In Europe, Gates to push for NATO help in Afghanistan

Defense Secretary Robert Gates heads to Scotland Wednesday to ask for more European troops.

The deteriorating security situation in Afghanistan is putting new pressure on Defense Secretary Robert Gates to change course.

Mr. Gates travels to Europe this week to ask NATO allies again for more troops to help fight what has become a classic insurgency in Afghanistan, saying he doesn't want to let allies off too easy.

But Democratic lawmakers, calling Afghanistan "the forgotten war," are now pushing Gates to send more American forces to pick up the slack in the war-torn country, where an increase in suicide bombings and other violence threatens to undo progress made since US troops first invaded in 2001.

Gates has continually pushed NATO to send more troops. But as the mission there looks more like combat and less like the peacekeeping operation that many allies had signed up for, Gates has had trouble recruiting more assistance.

"It is a continuing effort with our NATO allies to get them to step up to the plate," Gates conceded to House lawmakers on Tuesday.

Gates wants more than 3,000 new trainers, three infantry battalions, and dozens of helicopters for the fight.

Democratic lawmakers called Gates and his top uniformed adviser, Adm. Mike Mullen, chairman of the Joint Chiefs of Staff, to Capitol Hill Tuesday to raise awareness of the problems that have been mounting in Afghanistan for more than a year.

With the focus on Iraq, the Bush administration has taken its eyes off of Afghanistan, Democrats say. Currently about 50,000 coalition forces are in Afghanistan, of which about 25,000 are American troops, mostly from the US Army. About 165,000 US troops are stationed in Iraq.

"Afghanistan has been the forgotten war," said Rep. Ike Skelton (D) of Missouri, who leads the House Armed Services Committee. "Opportunities have been squandered, and now we're clearly seeing the effects. We must reprioritize and shift needed resources from Iraq to Afghanistan."

Admiral Mullen, who became chairman of the Joint Chiefs in October, told the panel that overall violence in Afghanistan is up 27 percent over one year ago with "a significant increase" in the number of suicide bombings. In Helmand Province in the south, where the Taliban has a strong foothold, violence has risen more than 60 percent, he said. And support for the Taliban in the southwestern part of the country is triple what it was in 2004.

The US military, however, was already stretched in Iraq when President Bush called for a 'surge' of American forces in January and more than 30,000 additional troops were sent there. Although security has improved in some areas in Iraq, the military is still mired in the mission, preventing serious discussion about Afghanistan, analysts say.

That leaves little room for sending additional US forces there. "In Afghanistan, we do what we can," Mullen said. "In Iraq, we do what we must."
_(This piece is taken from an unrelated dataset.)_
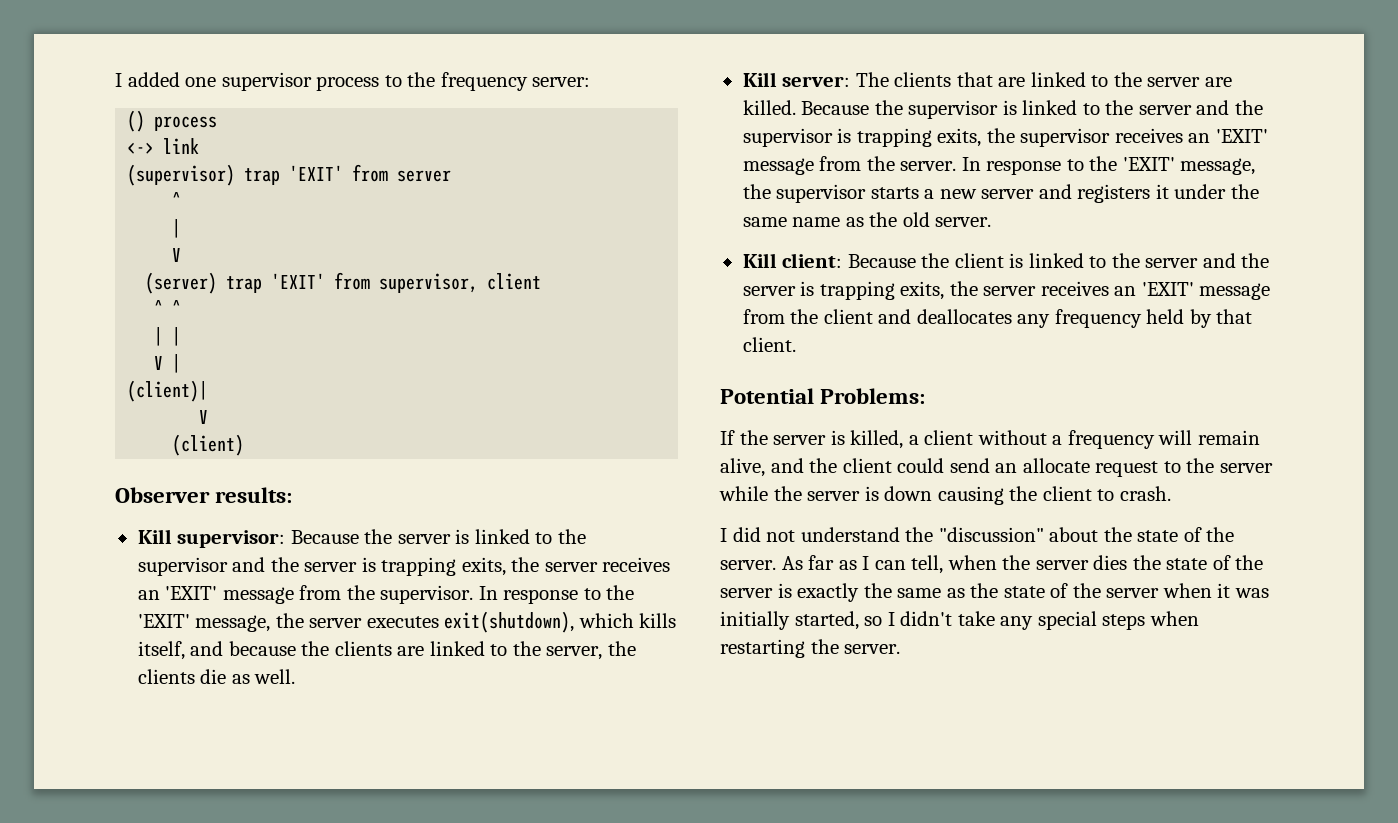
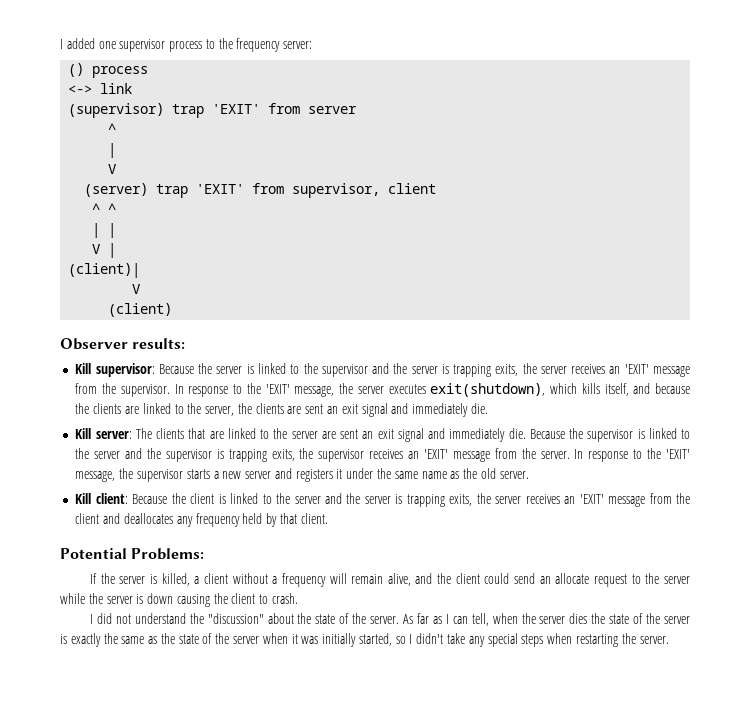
[200,669,296,684] die as well. -> [287,403,488,417] are sent an exit signal and immediately die.
[742,100,796,115] killed. -> [340,428,526,442] sent an exit signal and immediately die.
Asked by Mr. Skelton to elaborate, Mullen said Iraq is the military's priority given the personnel and equipment resources that are available. "We have resourced Afghanistan to the level that we think we can right now, given that balance," Mullen said.

Last week, Marine Commandant Gen. James Conway proposed sending as many as 15,000 marines to Afghanistan to help stabilize security. Analysts and military officials thought the idea had merit. But it was leaked to the press by a likely critic of the plan, and then painted negatively, dooming its prospects, analysts say. Ultimately, Mullen recommended against the plan and Gates ruled it out, at least for now.

Gates's reluctance to send more American forces to Afghanistan stems mostly from wanting to negotiate a better deal with NATO allies, though politics plays a role, too, analysts say.

"I don't think this administration wants to give the impression that things are worse in Afghanistan and therefore we have to send more troops," says Michele Flournoy, president and cofounder of the Center for a New American Security, a think tank in Washington.

Ms. Flournoy says it is better to send forces there now than later – and increase diplomatic and economic reconstruction efforts – otherwise the next administration inherits a bigger problem in Afghanistan. "My concern is there is no such thing as benign neglect when it comes to ongoing operations," she says.

For his part, Gates appears to agree. A former director of the CIA in the 1990s, Gates said he believes Afghanistan is a crucial mission and acknowledged that the US already "turned its back" on the country once after the Soviet withdrawal from Afghanistan in 1989. Four years later, Al Qaeda mounted the first attack on the World Trade Center in 1993.

"One of the lessons that I think we have is that if we abandon these countries, once we are in there and engaged, there is a very real possibility that we will pay a higher price in the end," Gates said.